=== Begin Enclosure ===

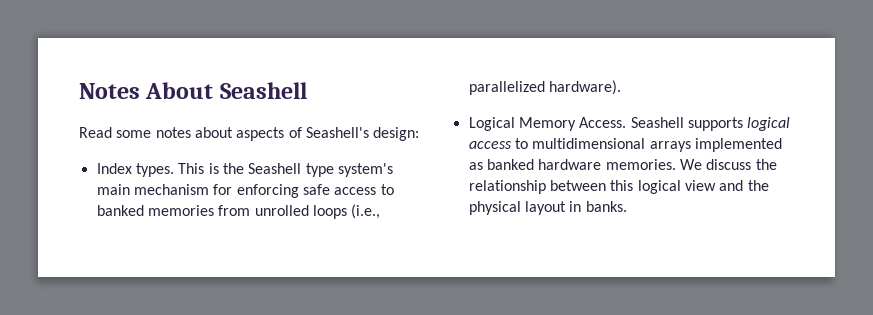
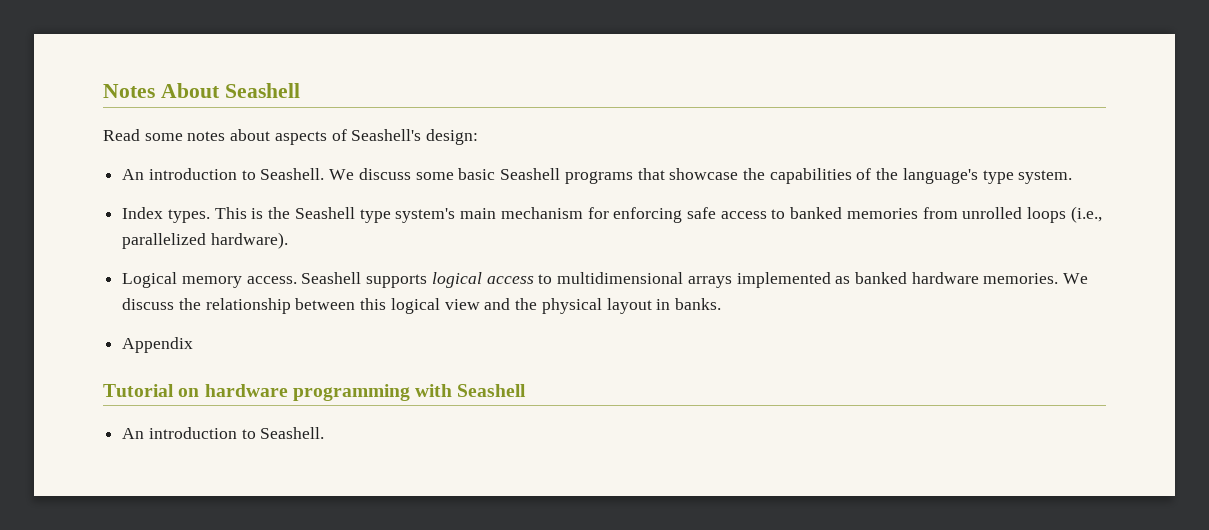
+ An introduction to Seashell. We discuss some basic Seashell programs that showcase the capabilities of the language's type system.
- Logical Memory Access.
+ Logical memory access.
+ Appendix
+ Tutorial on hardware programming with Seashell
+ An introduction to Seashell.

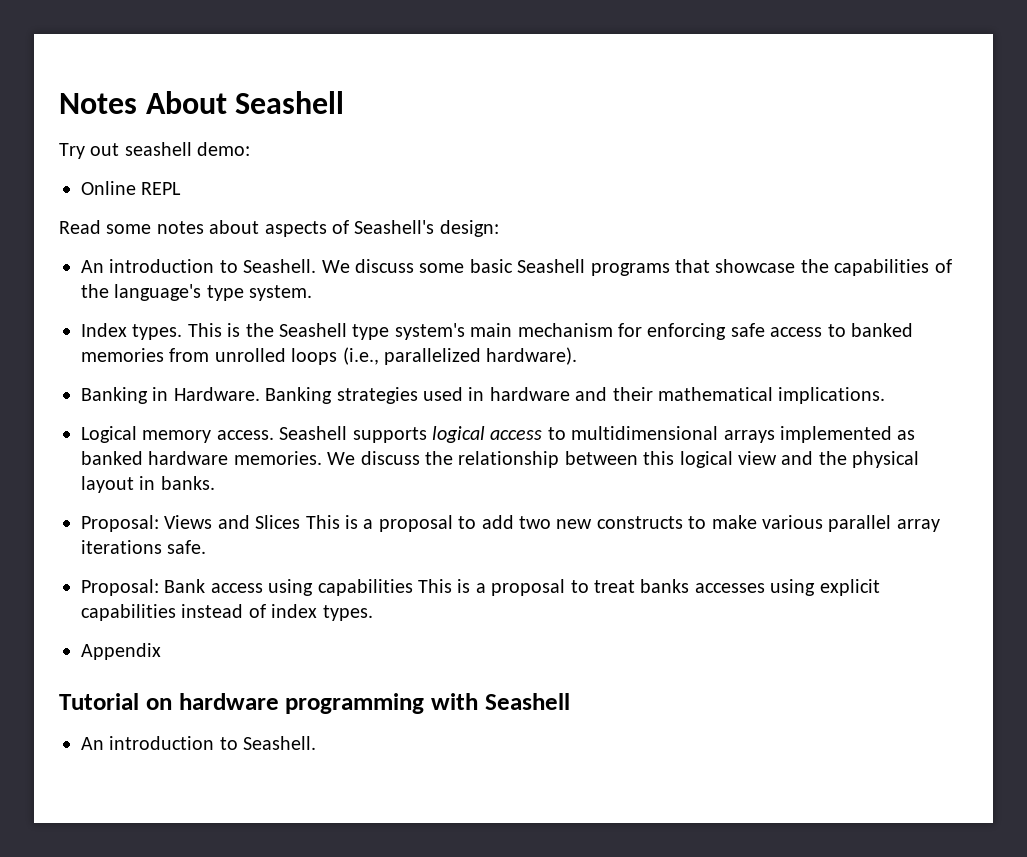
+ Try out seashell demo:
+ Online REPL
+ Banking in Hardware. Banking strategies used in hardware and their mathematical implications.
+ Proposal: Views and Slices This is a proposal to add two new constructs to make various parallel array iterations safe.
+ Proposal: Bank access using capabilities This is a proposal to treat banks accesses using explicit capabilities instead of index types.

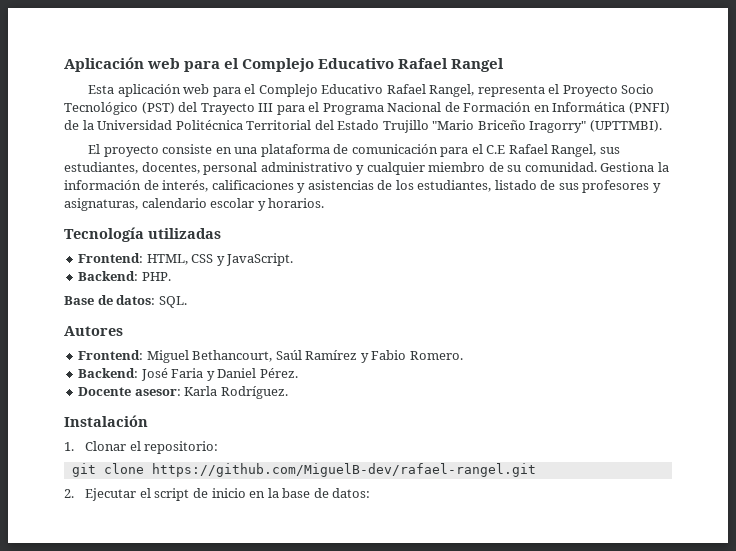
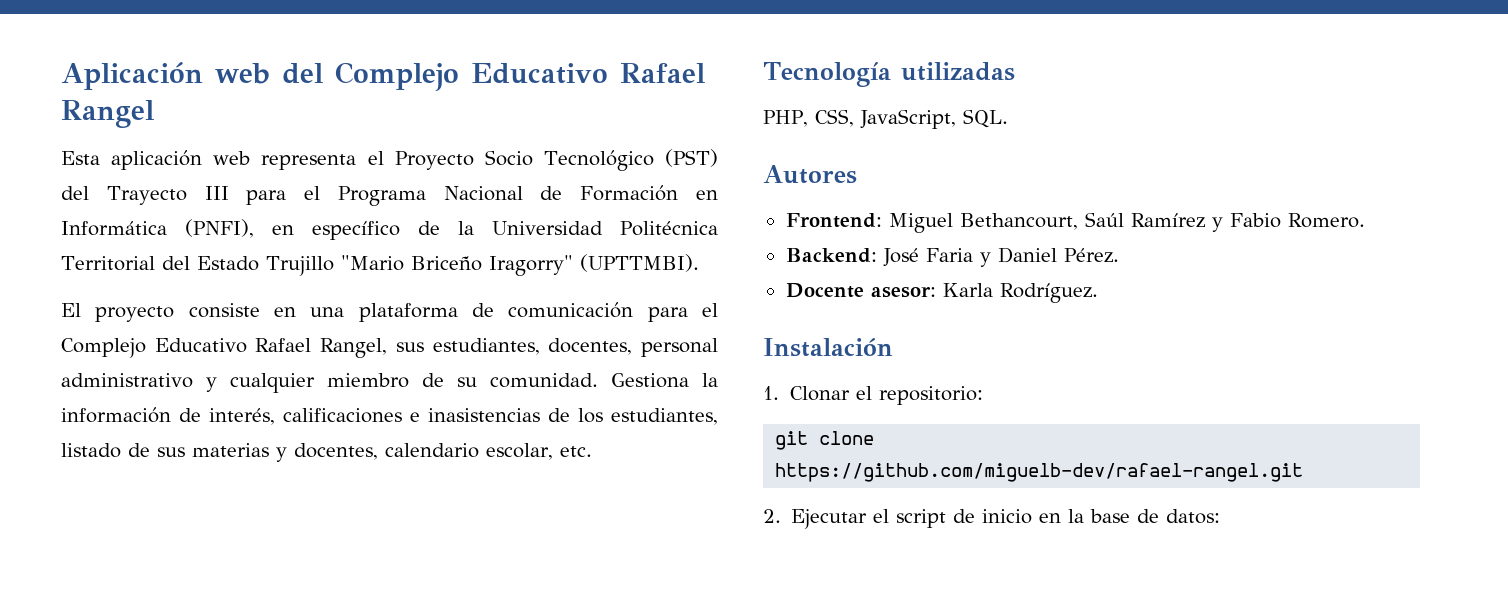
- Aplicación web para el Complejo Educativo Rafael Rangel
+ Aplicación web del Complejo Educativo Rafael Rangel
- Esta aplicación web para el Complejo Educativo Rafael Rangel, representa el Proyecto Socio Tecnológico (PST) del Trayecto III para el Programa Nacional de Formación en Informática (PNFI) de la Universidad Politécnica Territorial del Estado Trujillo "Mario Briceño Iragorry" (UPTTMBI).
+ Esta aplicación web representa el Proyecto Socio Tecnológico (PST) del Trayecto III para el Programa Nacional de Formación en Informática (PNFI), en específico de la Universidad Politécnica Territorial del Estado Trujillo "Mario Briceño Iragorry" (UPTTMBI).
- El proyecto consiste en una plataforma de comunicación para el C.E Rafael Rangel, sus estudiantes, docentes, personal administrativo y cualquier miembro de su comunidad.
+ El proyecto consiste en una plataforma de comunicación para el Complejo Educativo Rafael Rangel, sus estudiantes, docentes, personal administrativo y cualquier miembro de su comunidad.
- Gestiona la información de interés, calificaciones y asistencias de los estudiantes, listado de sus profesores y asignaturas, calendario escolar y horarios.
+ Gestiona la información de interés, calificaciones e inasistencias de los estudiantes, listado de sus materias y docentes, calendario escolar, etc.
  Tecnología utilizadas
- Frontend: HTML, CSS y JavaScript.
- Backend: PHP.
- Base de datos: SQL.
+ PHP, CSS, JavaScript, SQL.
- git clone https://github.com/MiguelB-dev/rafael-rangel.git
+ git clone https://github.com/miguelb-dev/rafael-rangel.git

=== End Enclosure ===

What is needed - After dropping the pictures, please set down the lines from the beginning of the listing through the line containing "- Esta aplicación", both included, exactly as they stand.

Result of this task -
+ An introduction to Seashell. We discuss some basic Seashell programs that showcase the capabilities of the language's type system.
- Logical Memory Access.
+ Logical memory access.
+ Appendix
+ Tutorial on hardware programming with Seashell
+ An introduction to Seashell.

+ Try out seashell demo:
+ Online REPL
+ Banking in Hardware. Banking strategies used in hardware and their mathematical implications.
+ Proposal: Views and Slices This is a proposal to add two new constructs to make various parallel array iterations safe.
+ Proposal: Bank access using capabilities This is a proposal to treat banks accesses using explicit capabilities instead of index types.

- Aplicación web para el Complejo Educativo Rafael Rangel
+ Aplicación web del Complejo Educativo Rafael Rangel
- Esta aplicación web para el Complejo Educativo Rafael Rangel, representa el Proyecto Socio Tecnológico (PST) del Trayecto III para el Programa Nacional de Formación en Informática (PNFI) de la Universidad Politécnica Territorial del Estado Trujillo "Mario Briceño Iragorry" (UPTTMBI).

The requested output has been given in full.